Catch Christina Greer on NY1 News Tuesday Evening After the State of the Union Address

American Studies and Political Science professor Christina Greer
comments on the inauguration of Mayor Bill De Blasio, January 1, 2014.
American Studies and Political Science professor Christina Greer —who has been a featured commentator on NY1 News throughout the recent mayoral race — will provide analysis on NY1 again this coming Tuesday evening, January 28th, after the State of the Union address.

Tune in on Tuesday evening around 10pm (or just after the President's address wraps up) to catch her stellar commentary, or check out her recent Op-Ed in the New York Times. You can also follow Professor Greer on Twitter @Dr_CMGreer.

Greer is the author of the recent monograph Black Ethnics: Race, Immigration, and the Pursuit of the American Dream (Oxford University Press, 2013).

Wednesday, December 4, 2013

American Studies Senior Thesis Symposium & Annual Celebration | Monday, December 9th, 11-5:30

Please join us for all or part of the American Studies Senior Thesis Symposium and Annual Celebration next Monday, December 9th. The talks run from 11am to 4pm in the O'Hare Special Collections Room on the 4th floor of Walsh Library, and are followed by a gala reception that runs from 4 until 5:30.


Topics this year include: masculinity in the American West, hair straighteners and black identity, the rise of zombie dystopias in The Walking Dead, street art, the closure of Brooklyn's 5Pointz and other adventures in hip-hop culture, Irish dance and the Irish diaspora, the NFL and the U.S. military, the transfeminine prison experience, black Dandyism and street etiquette, disposable culture and the Solo cup, choral arrangements of spirituals, U.S. intervention in Peru, the perils of the "Hastert Rule," critical analyses of Breaking Bad, Beverly Hills 90210 and Gossip Girl, and much, much more.

Faculty discussion moderators will include Seminar Directors Professors Christiana Z. Peppard (Theology) and Dennis Tyler (English) along with Professors Margaret Schwartz (Communications), Kirsten Swinth (History), O. Hugo Benavides (Anthropology) and American Studies Director Micki McGee (Sociology).

Thursday, November 28, 2013

Peppard on Pope Francis: ". . . he's a lot more Karl Marx's economic analysis meets Jesus in the underbelly of 21st century capitalism."

Christiana Peppard on Pope Francis' Evangelii Gaudium
Earlier this week Pope Francis released an apostolic exhortation denouncing economic inequality and free market ideology, noting that:

"While the earnings of a minority are growing exponentially, so too is the gap separating the majority from the prosperity enjoyed by those happy few.

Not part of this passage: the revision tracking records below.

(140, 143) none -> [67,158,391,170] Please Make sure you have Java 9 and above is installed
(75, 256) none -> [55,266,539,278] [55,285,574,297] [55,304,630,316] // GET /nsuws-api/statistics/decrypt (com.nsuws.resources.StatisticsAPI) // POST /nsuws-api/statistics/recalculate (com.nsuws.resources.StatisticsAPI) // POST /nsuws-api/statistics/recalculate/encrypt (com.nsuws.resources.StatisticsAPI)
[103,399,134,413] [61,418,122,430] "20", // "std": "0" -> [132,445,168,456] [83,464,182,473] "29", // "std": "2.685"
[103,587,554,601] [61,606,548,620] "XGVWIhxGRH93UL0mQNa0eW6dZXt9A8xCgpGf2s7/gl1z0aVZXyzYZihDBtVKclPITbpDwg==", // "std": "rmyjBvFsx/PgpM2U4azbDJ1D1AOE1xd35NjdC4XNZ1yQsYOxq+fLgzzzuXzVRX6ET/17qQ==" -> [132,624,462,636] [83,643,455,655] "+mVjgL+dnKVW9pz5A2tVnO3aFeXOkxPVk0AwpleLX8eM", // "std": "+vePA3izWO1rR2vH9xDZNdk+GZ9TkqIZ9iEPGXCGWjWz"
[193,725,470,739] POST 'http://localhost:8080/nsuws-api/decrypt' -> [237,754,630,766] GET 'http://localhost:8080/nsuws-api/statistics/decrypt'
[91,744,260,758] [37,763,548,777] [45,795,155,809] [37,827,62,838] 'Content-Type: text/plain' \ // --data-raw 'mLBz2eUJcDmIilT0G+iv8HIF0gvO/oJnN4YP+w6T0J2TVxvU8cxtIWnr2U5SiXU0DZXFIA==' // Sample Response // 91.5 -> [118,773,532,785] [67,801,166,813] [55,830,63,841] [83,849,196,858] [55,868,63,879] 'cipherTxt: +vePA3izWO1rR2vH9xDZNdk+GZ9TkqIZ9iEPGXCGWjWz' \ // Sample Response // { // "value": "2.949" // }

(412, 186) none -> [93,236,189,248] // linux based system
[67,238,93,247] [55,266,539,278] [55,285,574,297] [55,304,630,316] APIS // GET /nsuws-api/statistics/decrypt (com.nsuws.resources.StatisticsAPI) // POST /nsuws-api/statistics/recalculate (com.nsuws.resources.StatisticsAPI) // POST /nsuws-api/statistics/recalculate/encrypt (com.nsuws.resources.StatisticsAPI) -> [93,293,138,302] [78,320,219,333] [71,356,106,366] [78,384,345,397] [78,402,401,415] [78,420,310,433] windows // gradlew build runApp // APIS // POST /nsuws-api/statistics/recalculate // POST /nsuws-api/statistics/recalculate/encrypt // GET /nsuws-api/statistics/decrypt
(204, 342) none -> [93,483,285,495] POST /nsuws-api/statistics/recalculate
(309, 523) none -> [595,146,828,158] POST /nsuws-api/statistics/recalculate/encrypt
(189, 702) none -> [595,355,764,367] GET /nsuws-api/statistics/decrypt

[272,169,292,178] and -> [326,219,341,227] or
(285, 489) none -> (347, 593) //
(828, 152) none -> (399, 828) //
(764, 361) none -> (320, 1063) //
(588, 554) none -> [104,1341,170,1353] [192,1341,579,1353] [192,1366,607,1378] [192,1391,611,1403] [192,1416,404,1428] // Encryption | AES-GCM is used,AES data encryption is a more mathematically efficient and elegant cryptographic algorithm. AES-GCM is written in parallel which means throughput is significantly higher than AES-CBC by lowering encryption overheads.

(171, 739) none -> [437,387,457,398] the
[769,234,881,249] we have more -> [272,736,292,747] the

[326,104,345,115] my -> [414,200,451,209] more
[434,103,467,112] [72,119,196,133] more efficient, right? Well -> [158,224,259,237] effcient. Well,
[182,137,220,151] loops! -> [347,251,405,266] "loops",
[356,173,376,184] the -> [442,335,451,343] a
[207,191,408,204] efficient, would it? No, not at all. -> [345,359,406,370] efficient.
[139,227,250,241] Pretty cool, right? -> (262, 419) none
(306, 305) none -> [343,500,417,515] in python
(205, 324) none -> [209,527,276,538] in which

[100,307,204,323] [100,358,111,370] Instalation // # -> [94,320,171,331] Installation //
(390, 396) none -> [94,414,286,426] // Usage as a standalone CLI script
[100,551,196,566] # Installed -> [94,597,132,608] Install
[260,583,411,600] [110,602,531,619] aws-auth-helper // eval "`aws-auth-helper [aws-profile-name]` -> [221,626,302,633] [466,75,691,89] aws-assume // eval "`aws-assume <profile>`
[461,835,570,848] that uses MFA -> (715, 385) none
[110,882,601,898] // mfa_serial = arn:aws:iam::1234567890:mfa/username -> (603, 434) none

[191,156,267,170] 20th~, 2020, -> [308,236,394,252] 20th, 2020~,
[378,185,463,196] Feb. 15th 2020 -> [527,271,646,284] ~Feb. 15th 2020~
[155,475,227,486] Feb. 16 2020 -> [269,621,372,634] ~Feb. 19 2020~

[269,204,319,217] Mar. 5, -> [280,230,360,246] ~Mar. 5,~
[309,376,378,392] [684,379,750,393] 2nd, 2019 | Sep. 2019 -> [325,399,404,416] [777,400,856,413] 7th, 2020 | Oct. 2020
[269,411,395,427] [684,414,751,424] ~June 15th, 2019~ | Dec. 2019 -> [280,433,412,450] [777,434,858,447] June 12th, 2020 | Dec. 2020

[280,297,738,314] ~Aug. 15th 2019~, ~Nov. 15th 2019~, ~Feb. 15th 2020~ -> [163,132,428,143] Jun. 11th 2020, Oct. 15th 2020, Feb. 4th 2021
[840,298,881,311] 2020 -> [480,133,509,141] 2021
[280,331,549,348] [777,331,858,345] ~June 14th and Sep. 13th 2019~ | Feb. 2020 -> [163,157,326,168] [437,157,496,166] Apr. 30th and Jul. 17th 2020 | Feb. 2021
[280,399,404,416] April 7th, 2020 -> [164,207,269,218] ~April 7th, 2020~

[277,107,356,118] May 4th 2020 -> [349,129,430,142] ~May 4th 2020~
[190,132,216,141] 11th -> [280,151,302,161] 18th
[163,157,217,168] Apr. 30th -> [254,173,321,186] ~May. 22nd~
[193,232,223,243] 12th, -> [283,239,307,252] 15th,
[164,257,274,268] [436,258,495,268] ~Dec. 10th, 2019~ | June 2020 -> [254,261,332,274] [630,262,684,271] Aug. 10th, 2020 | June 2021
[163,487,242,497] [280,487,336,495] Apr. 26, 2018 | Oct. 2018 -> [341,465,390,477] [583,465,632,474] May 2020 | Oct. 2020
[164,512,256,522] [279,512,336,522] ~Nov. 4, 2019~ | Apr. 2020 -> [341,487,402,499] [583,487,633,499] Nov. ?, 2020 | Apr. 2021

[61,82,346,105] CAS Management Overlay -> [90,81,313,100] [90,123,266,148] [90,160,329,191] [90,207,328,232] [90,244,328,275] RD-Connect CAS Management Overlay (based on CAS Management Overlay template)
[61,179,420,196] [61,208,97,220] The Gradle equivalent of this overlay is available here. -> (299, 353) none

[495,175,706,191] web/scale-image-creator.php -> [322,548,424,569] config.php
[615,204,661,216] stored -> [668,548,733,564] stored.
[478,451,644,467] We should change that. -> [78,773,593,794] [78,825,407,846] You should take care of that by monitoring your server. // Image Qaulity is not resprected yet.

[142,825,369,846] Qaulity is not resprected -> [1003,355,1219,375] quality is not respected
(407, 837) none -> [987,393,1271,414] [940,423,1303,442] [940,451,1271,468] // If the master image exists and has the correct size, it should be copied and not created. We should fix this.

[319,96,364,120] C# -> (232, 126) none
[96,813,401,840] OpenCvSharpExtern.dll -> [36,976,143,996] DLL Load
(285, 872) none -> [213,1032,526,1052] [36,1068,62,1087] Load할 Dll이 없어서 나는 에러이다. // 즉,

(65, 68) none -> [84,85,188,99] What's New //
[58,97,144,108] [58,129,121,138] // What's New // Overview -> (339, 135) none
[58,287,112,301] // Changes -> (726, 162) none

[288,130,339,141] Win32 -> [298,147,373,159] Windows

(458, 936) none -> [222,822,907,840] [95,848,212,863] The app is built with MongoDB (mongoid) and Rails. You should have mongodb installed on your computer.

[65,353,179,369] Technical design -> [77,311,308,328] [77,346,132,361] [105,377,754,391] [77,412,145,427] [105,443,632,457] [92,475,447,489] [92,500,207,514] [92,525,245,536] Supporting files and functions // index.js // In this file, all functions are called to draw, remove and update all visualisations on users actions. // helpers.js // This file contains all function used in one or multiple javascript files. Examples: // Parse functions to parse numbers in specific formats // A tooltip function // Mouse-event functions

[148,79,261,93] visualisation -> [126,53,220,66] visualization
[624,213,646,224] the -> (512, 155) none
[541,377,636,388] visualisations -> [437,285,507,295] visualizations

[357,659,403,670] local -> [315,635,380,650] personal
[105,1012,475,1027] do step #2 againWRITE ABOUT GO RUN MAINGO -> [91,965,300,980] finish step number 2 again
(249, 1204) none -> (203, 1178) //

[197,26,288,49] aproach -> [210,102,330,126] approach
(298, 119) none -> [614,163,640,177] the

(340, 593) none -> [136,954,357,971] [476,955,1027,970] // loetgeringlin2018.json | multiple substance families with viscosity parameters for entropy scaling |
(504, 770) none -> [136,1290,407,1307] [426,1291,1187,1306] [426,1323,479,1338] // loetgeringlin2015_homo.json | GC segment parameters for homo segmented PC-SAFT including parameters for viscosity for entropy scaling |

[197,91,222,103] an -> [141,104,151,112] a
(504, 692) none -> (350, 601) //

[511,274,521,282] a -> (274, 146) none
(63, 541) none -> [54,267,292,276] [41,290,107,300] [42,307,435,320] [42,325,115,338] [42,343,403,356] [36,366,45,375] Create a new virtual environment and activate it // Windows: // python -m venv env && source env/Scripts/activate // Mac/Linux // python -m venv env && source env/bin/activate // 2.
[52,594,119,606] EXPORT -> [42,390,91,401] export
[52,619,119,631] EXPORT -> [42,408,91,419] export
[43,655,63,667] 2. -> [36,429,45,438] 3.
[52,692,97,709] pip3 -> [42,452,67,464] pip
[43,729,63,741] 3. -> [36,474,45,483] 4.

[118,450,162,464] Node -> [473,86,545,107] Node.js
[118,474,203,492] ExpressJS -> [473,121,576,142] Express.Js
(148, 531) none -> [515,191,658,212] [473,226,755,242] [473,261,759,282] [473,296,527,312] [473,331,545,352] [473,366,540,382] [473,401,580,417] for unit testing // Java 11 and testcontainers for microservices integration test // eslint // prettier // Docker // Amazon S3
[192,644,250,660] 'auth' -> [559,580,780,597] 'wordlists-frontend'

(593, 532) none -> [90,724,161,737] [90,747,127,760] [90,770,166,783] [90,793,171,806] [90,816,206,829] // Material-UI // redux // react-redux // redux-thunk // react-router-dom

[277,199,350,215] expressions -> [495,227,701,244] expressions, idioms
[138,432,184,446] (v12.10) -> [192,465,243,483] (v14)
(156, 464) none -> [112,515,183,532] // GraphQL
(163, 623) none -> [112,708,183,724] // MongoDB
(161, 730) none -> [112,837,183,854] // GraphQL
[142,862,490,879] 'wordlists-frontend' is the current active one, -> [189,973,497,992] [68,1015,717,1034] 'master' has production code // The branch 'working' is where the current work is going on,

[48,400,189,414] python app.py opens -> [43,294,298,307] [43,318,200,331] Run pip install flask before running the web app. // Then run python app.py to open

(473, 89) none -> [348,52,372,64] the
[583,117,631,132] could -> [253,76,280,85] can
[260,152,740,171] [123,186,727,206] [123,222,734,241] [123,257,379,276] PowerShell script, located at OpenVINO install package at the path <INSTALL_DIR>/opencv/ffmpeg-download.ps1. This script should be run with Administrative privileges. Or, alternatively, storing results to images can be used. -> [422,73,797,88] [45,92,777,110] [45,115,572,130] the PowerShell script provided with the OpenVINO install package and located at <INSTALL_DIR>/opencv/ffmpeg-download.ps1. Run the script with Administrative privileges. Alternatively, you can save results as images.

This imbalance is the result of ideologies which defend the absolute autonomy of the marketplace and financial speculation."

Fordham American Studies and Theology Professor Christiana Z. Peppard, who specializes in ethics, joined Bloomberg TV's Street Smart to discuss the Pope's Evangelii Gaudium and summed up the Pope's position: "He's not Milton Friedman — he's a lot more Karl Marx's economic analysis meets Jesus in the underbelly of 21st century capitalism." Peppard praised the potential of the Pope's exhortation to turn Catholic's toward "the broader swath of Catholic social teaching." See the full interview with Professor Peppard on Bloomberg TV.